(Data to examine begins)

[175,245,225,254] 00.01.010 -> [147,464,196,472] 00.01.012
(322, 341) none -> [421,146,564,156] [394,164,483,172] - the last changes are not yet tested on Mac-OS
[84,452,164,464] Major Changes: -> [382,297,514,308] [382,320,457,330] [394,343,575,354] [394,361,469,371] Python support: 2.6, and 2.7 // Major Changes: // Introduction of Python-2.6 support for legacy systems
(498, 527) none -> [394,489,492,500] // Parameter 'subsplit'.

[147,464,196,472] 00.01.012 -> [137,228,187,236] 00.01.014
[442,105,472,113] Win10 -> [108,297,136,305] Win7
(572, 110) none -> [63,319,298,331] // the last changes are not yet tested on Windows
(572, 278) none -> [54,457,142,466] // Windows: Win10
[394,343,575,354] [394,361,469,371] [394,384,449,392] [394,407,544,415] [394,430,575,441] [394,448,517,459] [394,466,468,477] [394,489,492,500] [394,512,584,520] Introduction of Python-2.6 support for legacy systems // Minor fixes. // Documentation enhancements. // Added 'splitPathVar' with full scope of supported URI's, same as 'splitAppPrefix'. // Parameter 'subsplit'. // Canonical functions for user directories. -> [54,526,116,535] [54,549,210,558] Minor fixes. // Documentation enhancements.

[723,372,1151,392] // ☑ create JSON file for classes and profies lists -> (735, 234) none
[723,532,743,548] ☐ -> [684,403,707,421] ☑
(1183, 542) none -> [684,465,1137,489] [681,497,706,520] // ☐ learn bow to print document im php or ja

(Data to examine ends)

- [Description of the task]: The lines from the one containing "(572, 278) none" through the last line of the records are to be transcribed exactly, with nothing else added.

- [Exercise result]:
(572, 278) none -> [54,457,142,466] // Windows: Win10
[394,343,575,354] [394,361,469,371] [394,384,449,392] [394,407,544,415] [394,430,575,441] [394,448,517,459] [394,466,468,477] [394,489,492,500] [394,512,584,520] Introduction of Python-2.6 support for legacy systems // Minor fixes. // Documentation enhancements. // Added 'splitPathVar' with full scope of supported URI's, same as 'splitAppPrefix'. // Parameter 'subsplit'. // Canonical functions for user directories. -> [54,526,116,535] [54,549,210,558] Minor fixes. // Documentation enhancements.

[723,372,1151,392] // ☑ create JSON file for classes and profies lists -> (735, 234) none
[723,532,743,548] ☐ -> [684,403,707,421] ☑
(1183, 542) none -> [684,465,1137,489] [681,497,706,520] // ☐ learn bow to print document im php or ja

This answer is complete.